In the above-described embodiments, the techniques can be applied to each other, including modifications. The above-described embodiment does not limit the content of the present invention, and changes can be made without departing from the scope of claims.

The terms used in the above embodiments and claims should be construed as non-limiting terms. For example, the term "contains" should be construed as "not limited to what is described as including." The term "contains" should be construed as "not limited to what is described as containing." The term "prepared" should be construed as "not limited to what is described as prepared." The term "have" should be construed as "not limited to what is described as having."

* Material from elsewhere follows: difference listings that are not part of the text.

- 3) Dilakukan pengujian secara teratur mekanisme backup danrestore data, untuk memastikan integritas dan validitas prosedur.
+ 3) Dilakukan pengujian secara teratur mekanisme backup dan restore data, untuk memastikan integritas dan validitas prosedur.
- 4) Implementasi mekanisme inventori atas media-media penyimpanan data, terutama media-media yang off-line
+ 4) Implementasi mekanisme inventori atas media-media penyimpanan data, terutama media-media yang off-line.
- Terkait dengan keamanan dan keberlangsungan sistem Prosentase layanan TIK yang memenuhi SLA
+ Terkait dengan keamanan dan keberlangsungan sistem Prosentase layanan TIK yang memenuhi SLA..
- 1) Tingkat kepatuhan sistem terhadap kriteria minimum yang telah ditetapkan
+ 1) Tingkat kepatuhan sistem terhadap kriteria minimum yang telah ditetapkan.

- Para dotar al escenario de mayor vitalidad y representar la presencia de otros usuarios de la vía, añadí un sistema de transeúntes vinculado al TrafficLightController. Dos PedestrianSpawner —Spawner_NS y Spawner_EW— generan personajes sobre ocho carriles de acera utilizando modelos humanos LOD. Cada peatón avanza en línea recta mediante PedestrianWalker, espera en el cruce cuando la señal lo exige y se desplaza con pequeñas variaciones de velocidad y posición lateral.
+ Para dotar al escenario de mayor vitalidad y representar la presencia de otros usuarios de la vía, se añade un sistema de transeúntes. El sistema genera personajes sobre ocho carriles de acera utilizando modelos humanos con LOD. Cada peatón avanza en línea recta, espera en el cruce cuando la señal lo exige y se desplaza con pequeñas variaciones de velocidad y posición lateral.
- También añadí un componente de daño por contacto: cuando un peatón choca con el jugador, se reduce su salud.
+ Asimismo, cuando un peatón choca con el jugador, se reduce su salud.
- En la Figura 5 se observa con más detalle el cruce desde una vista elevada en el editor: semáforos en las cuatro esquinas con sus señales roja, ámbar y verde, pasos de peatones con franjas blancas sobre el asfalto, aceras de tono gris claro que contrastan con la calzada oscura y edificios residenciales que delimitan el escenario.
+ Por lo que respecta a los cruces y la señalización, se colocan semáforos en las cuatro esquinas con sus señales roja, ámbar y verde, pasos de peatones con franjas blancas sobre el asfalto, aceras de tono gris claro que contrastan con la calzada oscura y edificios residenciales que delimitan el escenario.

1 Multiple container 3 Mouth 4 Shoulder 5 Body 6 Bottom 10 Outer container 11 Outside air introduction hole 15 Longest part 16 Shortest part 20 Inner container 21 Outlet 22 Thin-walled part 23 Non-thin-walled part 100 Outer preform 200 Inner preform 203 Part 204 Inclined part 204a Upper inclined part 204b Lower inclined part 205 Straight body part 206 Bottom part 220 Thin-walled part 230 Non-thin-walled part A Void M Non-stretched part N Stretched part S Storage space Ta Minimum thickness of the body of the container Tb Contents Maximum thickness of the body of the vessel Ta'Minimum thickness of the straight body of the inner preform Tb'Maximum thickness of the straight body of the inner preform Z Central axis

Claims (5)

A bottle-shaped multiple container in which an inner container and an outer container containing the inner container are detachably laminated.
In the cross section of the body of the outer container and the inner container,
The shapes of the outer container and the inner container are different from the circular shape.
The ratio of the thickness of the inner container to the thickness of the outer container is the smallest at the longest portion where the distance from the central axis of the outer container is the longest, and the shortest distance from the central axis of the outer container is the shortest. The largest in the department,
Multiple containers. On the body of the inner container, thin-walled portions extending in the axial direction are provided at a plurality of locations at intervals in the circumferential direction.
In the cross section, the thickness of the body of the inner container is
The maximum thickness is reached at the portion of the outer container facing the shortest portion.
The thin-walled portion provided at a position facing the longest portion of the outer container has the minimum thickness.
The multiple container according to claim 1. The minimum thickness is 70% or less of the maximum thickness.
The multiple container according to claim 2. The inner container shrinks as the contents decrease,
The thin-walled portion regulates the contraction mode of the inner container by bending so that the inner surfaces of the non-thin-walled portions in the body portion of the inner container come close to each other.
The multiple container according to claim 2 or 3. The outer container and the inner container are biaxially stretched at the same time in a state where the inner preform which is the preform corresponding to the inner container and the outer preform which is the preform corresponding to the outer container are overlapped. Manufactured by blow molding,
The multiple container according to any one of claims 1 to 4.